Hansteen V, Landmark K H, Fremstad D, Dahl S G, Jacobsen S, Marthinsen A A, Waaler T, Frislid K, Lunde P K
Am Heart J. 1976 Jul;92(1):47-56. doi: 10.1016/s0002-8703(76)80402-4.
The procainamide plasma concentration was followed during maintenance therapy with a new procainamide retard tablet preparation in 23 hospitalized patients suffering from acute or chronic coronary heart disease with complicating ventricular arrhythmias. After initial individually adjusted treatment with Pronestyl every third hour, either orally or intramuscularly, for at least eight dose intervals, the retard tablets were given at 6 hour intervals for 2 to 12 days, or more. In 19 patients with no major fluctuations in their circulatory or renal state, adequate and relatively stable plasma procainamide concentration was obtained upon a constant dose of the retard preparation. On an average, the difference from minimum to maximum concentration was 55 per cent within the 6 hour dose intervals. In four patients with unstable circulation and/or renal function, procainamide therapy had to be disrupted in two because of severe side effects and toxic concentrations, and the dose was adjusted in the remaining two. It is concluded that the formulation of procainamide tablet preparations has simplified procainamide therapy within and outside hospital and improved our possibilities to perform short-and long-term studies on the risk/ benefit ratio of procainamide treatment in patients with severe ventricular arrhythmias.

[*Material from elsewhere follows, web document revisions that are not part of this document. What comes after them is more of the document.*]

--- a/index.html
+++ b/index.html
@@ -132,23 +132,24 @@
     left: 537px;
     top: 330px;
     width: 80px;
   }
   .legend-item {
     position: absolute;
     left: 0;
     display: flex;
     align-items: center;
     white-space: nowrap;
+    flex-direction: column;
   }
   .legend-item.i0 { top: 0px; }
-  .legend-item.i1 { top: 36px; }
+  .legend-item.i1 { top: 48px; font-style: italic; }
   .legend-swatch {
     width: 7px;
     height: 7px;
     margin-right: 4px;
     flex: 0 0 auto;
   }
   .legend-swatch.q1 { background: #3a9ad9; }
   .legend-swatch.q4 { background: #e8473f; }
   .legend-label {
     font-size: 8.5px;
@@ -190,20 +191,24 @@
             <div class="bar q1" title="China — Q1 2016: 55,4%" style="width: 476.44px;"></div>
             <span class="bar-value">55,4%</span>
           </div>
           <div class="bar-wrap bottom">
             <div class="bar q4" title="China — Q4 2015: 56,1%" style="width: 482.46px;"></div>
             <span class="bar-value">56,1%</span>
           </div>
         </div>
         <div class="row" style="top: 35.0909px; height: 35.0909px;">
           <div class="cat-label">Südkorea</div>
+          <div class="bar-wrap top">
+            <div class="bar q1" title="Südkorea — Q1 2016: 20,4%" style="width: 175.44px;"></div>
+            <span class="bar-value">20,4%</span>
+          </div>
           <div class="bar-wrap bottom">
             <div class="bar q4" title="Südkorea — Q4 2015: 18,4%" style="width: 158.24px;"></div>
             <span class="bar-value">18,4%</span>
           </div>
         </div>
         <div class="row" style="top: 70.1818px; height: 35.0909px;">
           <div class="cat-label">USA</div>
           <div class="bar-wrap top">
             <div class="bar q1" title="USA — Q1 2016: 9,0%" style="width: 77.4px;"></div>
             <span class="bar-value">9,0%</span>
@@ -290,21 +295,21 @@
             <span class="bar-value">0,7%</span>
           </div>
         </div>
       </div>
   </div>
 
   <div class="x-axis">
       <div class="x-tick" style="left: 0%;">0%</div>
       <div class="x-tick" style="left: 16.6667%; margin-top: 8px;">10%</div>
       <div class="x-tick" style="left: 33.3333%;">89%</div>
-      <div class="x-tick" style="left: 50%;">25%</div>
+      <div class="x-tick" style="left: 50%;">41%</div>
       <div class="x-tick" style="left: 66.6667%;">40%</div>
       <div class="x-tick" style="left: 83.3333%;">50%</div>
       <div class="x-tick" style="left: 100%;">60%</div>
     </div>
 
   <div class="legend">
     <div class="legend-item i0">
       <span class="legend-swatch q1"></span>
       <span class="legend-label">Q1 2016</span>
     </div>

对23例患有急性或慢性冠心病并伴有室性心律失常的住院患者,在使用一种新的普鲁卡因胺缓释片制剂进行维持治疗期间,监测其血浆普鲁卡因胺浓度。在最初每三小时口服或肌内注射一次普罗尼斯特(Pronestyl)进行个体化调整治疗至少八个给药间隔后,每6小时服用缓释片,持续2至12天或更长时间。在19例循环或肾脏状态无重大波动的患者中,给予恒定剂量的缓释制剂后,获得了足够且相对稳定的血浆普鲁卡因胺浓度。平均而言,在6小时给药间隔内,最低浓度与最高浓度的差异为55%。在4例循环和/或肾功能不稳定的患者中,2例因严重副作用和中毒浓度而中断了普鲁卡因胺治疗,其余2例调整了剂量。结论是,普鲁卡因胺片剂制剂的配方简化了医院内外的普鲁卡因胺治疗,并提高了我们对严重室性心律失常患者进行普鲁卡因胺治疗风险/效益比短期和长期研究的可能性。